▸ **TASK STATEMENT**:
Write each entry out again verbatim, pictures excluded.

[EXERCISE MATERIAL — start]

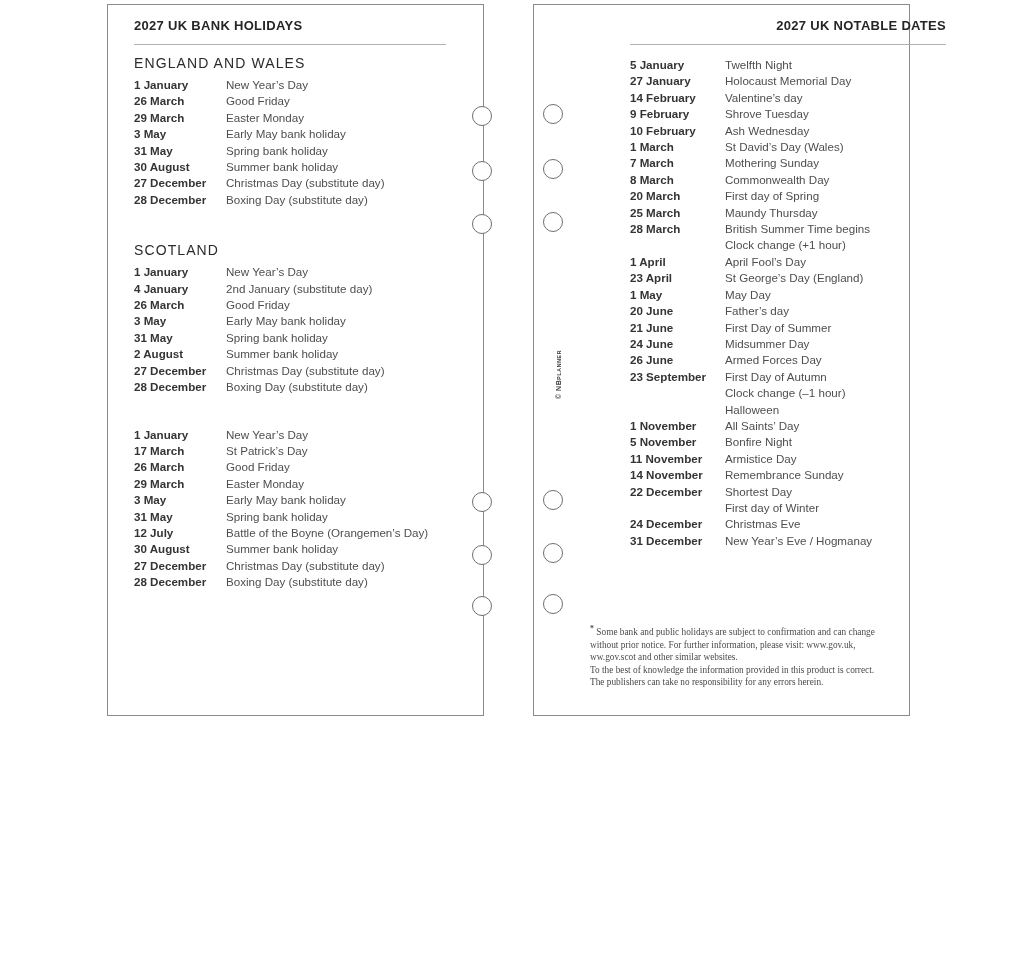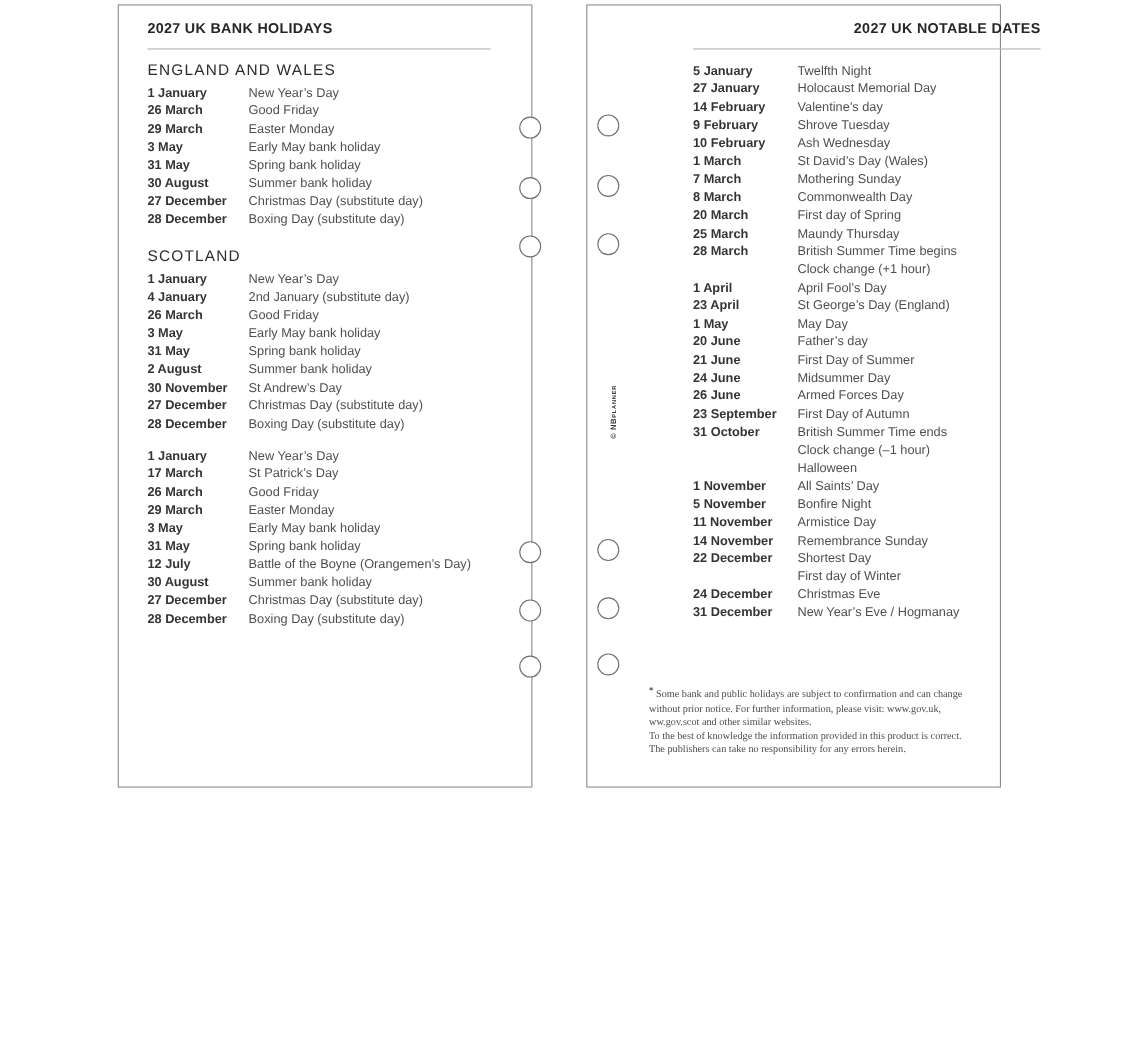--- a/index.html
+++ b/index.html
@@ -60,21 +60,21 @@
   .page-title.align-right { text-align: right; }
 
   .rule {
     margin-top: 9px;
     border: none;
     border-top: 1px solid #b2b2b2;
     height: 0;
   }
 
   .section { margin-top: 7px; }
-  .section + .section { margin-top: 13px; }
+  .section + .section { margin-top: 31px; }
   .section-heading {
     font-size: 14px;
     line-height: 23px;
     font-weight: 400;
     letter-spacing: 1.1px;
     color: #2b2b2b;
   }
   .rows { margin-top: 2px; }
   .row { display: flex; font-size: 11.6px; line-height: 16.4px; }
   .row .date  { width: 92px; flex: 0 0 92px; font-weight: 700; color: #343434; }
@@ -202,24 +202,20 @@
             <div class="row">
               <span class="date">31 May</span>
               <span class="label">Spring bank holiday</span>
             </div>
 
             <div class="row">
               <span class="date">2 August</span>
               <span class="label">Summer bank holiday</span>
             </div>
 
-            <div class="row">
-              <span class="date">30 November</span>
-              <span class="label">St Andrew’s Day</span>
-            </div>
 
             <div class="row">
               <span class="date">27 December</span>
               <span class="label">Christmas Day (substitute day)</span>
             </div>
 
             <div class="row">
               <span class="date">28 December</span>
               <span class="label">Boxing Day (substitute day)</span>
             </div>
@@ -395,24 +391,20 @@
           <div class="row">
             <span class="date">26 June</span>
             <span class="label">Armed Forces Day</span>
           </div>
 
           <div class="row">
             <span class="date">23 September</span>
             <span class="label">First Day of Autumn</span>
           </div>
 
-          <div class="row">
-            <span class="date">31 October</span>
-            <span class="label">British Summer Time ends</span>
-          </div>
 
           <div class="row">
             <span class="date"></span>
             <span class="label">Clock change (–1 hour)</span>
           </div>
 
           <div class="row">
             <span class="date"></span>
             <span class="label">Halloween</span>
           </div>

[EXERCISE MATERIAL — finish]

▸ **SOLUTION BELOW**:
--- a/index.html
+++ b/index.html
@@ -60,21 +60,21 @@
   .page-title.align-right { text-align: right; }
 
   .rule {
     margin-top: 9px;
     border: none;
     border-top: 1px solid #b2b2b2;
     height: 0;
   }
 
   .section { margin-top: 7px; }
-  .section + .section { margin-top: 13px; }
+  .section + .section { margin-top: 31px; }
   .section-heading {
     font-size: 14px;
     line-height: 23px;
     font-weight: 400;
     letter-spacing: 1.1px;
     color: #2b2b2b;
   }
   .rows { margin-top: 2px; }
   .row { display: flex; font-size: 11.6px; line-height: 16.4px; }
   .row .date  { width: 92px; flex: 0 0 92px; font-weight: 700; color: #343434; }
@@ -202,24 +202,20 @@
             <div class="row">
               <span class="date">31 May</span>
               <span class="label">Spring bank holiday</span>
             </div>
 
             <div class="row">
               <span class="date">2 August</span>
               <span class="label">Summer bank holiday</span>
             </div>
 
-            <div class="row">
-              <span class="date">30 November</span>
-              <span class="label">St Andrew’s Day</span>
-            </div>
 
             <div class="row">
               <span class="date">27 December</span>
               <span class="label">Christmas Day (substitute day)</span>
             </div>
 
             <div class="row">
               <span class="date">28 December</span>
               <span class="label">Boxing Day (substitute day)</span>
             </div>
@@ -395,24 +391,20 @@
           <div class="row">
             <span class="date">26 June</span>
             <span class="label">Armed Forces Day</span>
           </div>
 
           <div class="row">
             <span class="date">23 September</span>
             <span class="label">First Day of Autumn</span>
           </div>
 
-          <div class="row">
-            <span class="date">31 October</span>
-            <span class="label">British Summer Time ends</span>
-          </div>
 
           <div class="row">
             <span class="date"></span>
             <span class="label">Clock change (–1 hour)</span>
           </div>
 
           <div class="row">
             <span class="date"></span>
             <span class="label">Halloween</span>
           </div>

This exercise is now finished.